### What is required
The answer should be every line below, repeated exactly, with the images left out.

Change detection data:
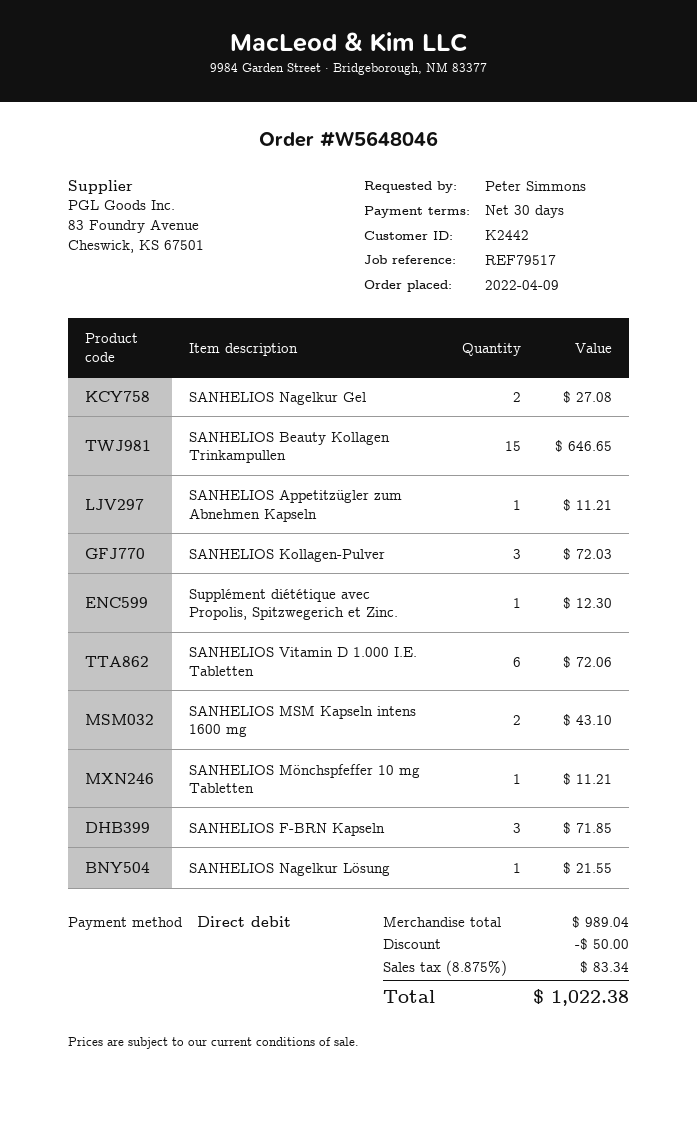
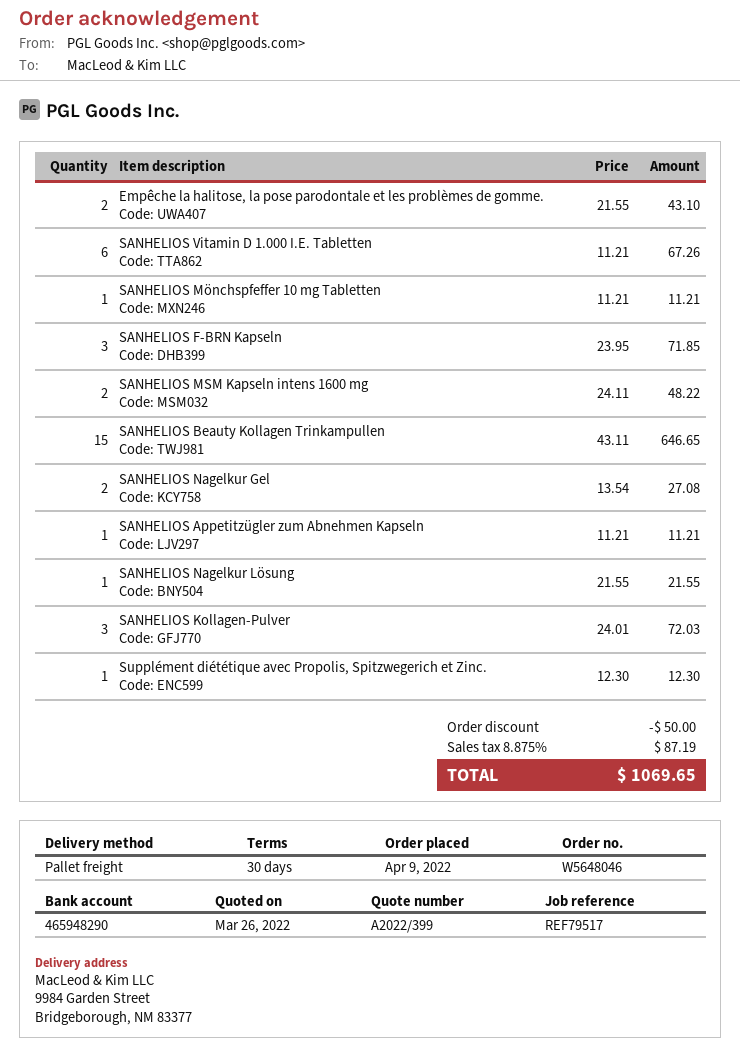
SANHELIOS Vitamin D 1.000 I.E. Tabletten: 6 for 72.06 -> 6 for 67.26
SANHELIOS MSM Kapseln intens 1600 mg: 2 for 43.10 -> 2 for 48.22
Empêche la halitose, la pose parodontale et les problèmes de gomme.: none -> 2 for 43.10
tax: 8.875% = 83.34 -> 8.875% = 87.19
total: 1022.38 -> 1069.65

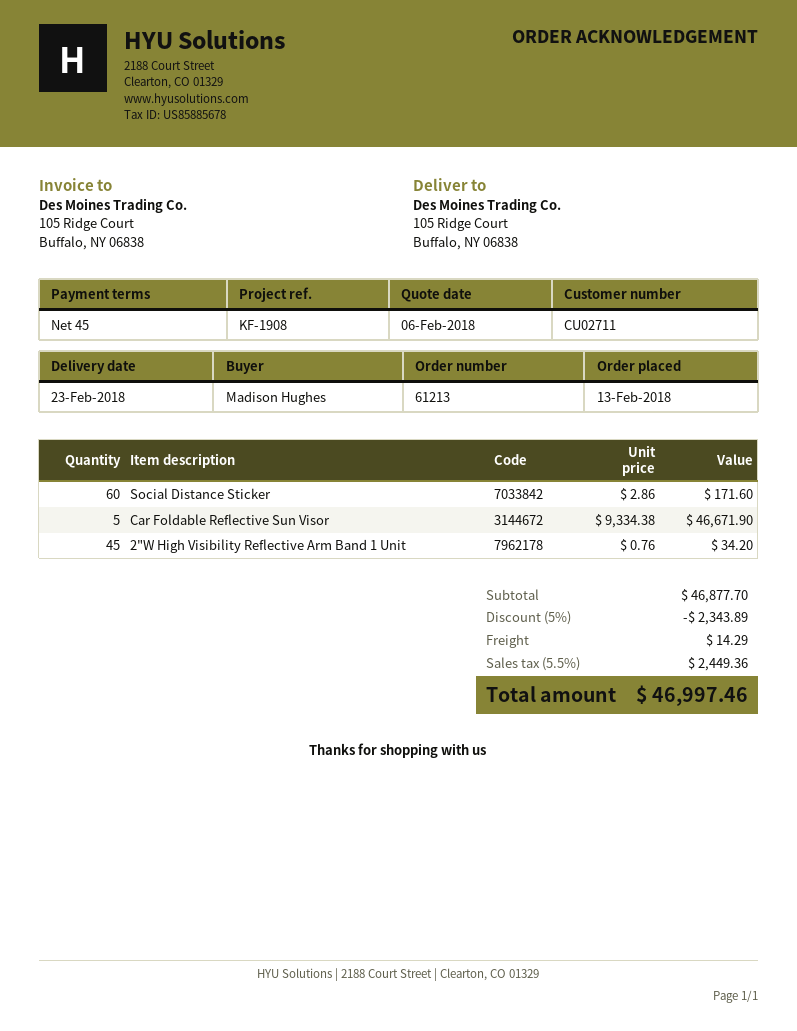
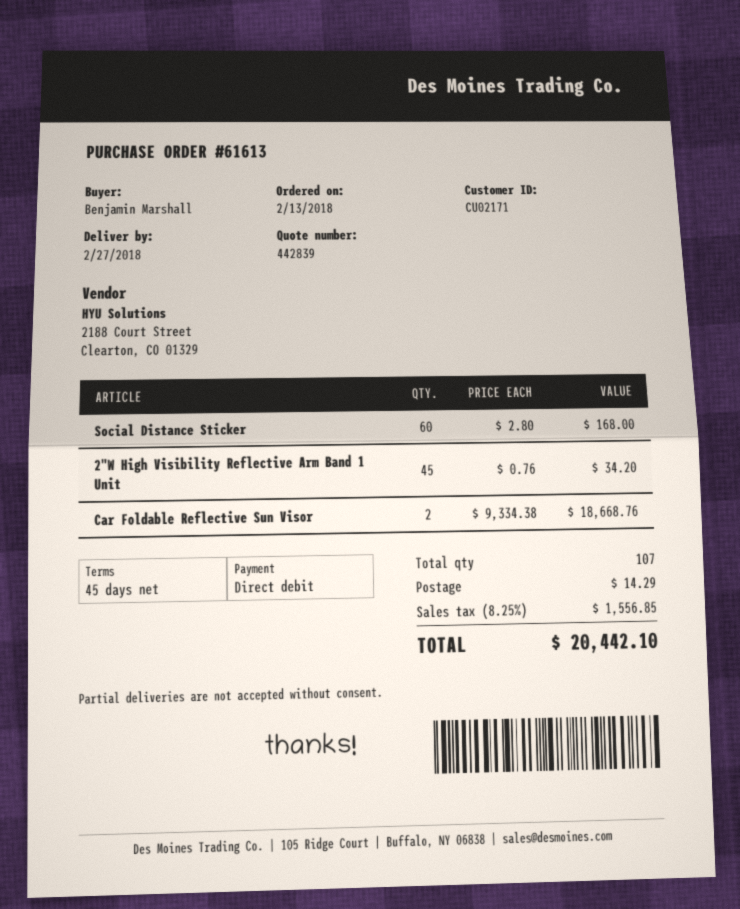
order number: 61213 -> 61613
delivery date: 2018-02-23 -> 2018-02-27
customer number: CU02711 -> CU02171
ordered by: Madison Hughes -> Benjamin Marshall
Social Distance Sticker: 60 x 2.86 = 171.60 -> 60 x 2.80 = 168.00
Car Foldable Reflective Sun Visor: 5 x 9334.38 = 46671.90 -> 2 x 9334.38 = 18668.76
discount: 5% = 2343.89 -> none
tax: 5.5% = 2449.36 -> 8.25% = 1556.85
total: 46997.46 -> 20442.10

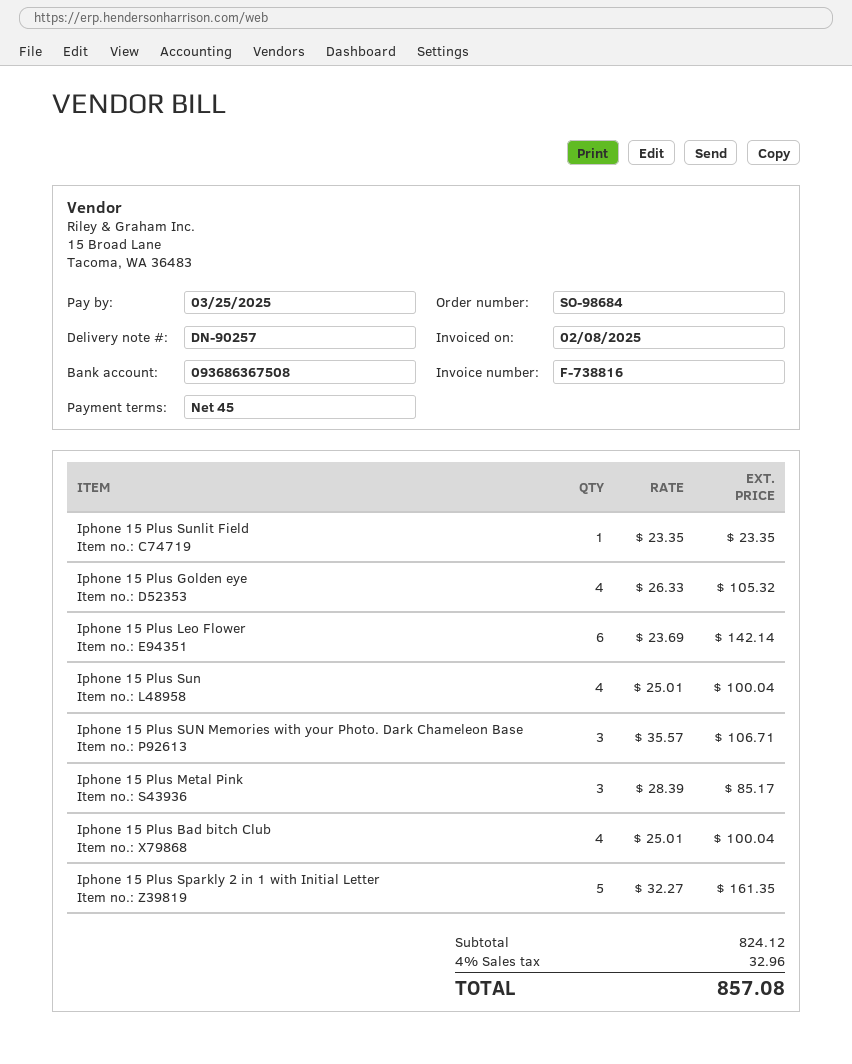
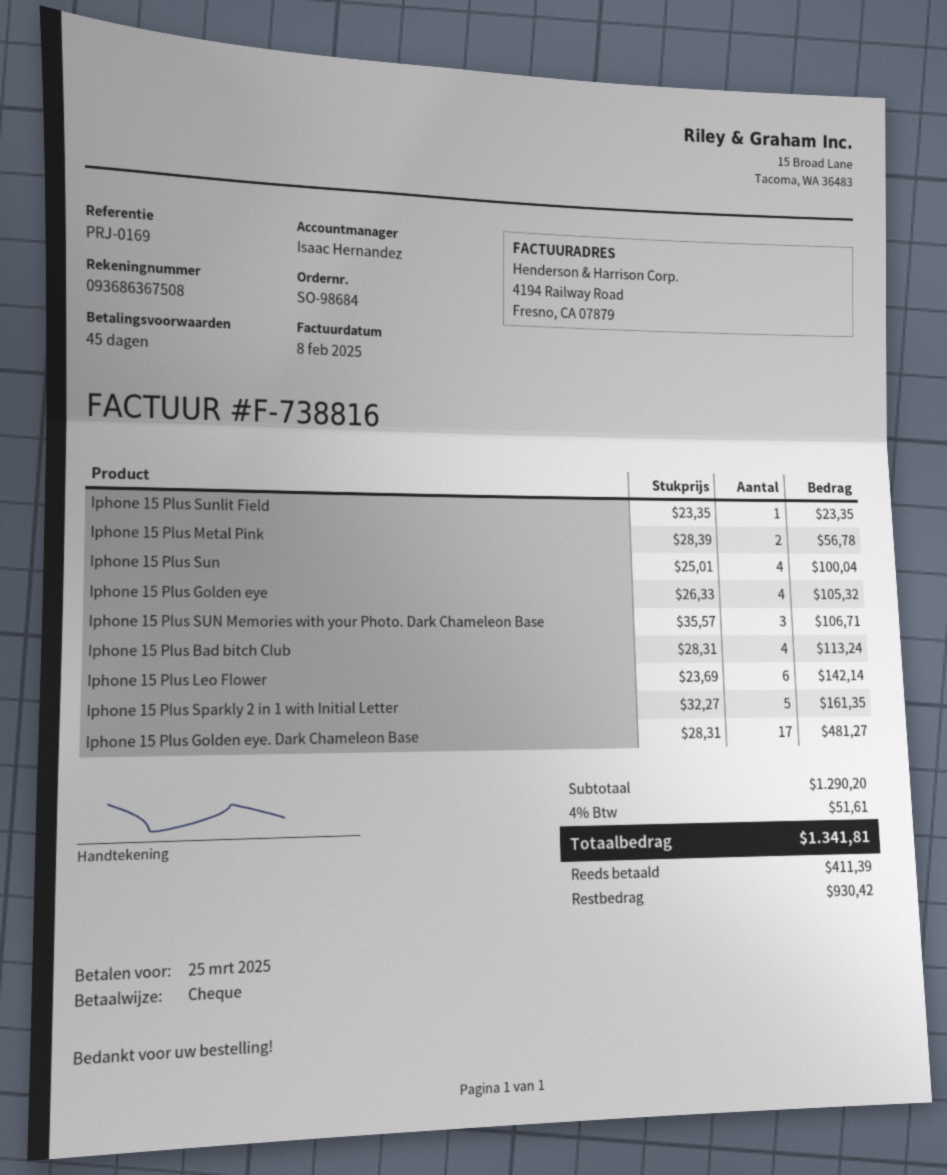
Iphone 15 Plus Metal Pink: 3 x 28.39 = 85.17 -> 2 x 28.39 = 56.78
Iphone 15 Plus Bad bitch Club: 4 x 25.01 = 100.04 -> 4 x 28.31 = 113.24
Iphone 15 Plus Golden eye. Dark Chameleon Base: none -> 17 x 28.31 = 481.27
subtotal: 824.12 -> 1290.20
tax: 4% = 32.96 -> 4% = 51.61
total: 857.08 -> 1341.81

### Reply to the exercise
SANHELIOS Vitamin D 1.000 I.E. Tabletten: 6 for 72.06 -> 6 for 67.26
SANHELIOS MSM Kapseln intens 1600 mg: 2 for 43.10 -> 2 for 48.22
Empêche la halitose, la pose parodontale et les problèmes de gomme.: none -> 2 for 43.10
tax: 8.875% = 83.34 -> 8.875% = 87.19
total: 1022.38 -> 1069.65

order number: 61213 -> 61613
delivery date: 2018-02-23 -> 2018-02-27
customer number: CU02711 -> CU02171
ordered by: Madison Hughes -> Benjamin Marshall
Social Distance Sticker: 60 x 2.86 = 171.60 -> 60 x 2.80 = 168.00
Car Foldable Reflective Sun Visor: 5 x 9334.38 = 46671.90 -> 2 x 9334.38 = 18668.76
discount: 5% = 2343.89 -> none
tax: 5.5% = 2449.36 -> 8.25% = 1556.85
total: 46997.46 -> 20442.10

Iphone 15 Plus Metal Pink: 3 x 28.39 = 85.17 -> 2 x 28.39 = 56.78
Iphone 15 Plus Bad bitch Club: 4 x 25.01 = 100.04 -> 4 x 28.31 = 113.24
Iphone 15 Plus Golden eye. Dark Chameleon Base: none -> 17 x 28.31 = 481.27
subtotal: 824.12 -> 1290.20
tax: 4% = 32.96 -> 4% = 51.61
total: 857.08 -> 1341.81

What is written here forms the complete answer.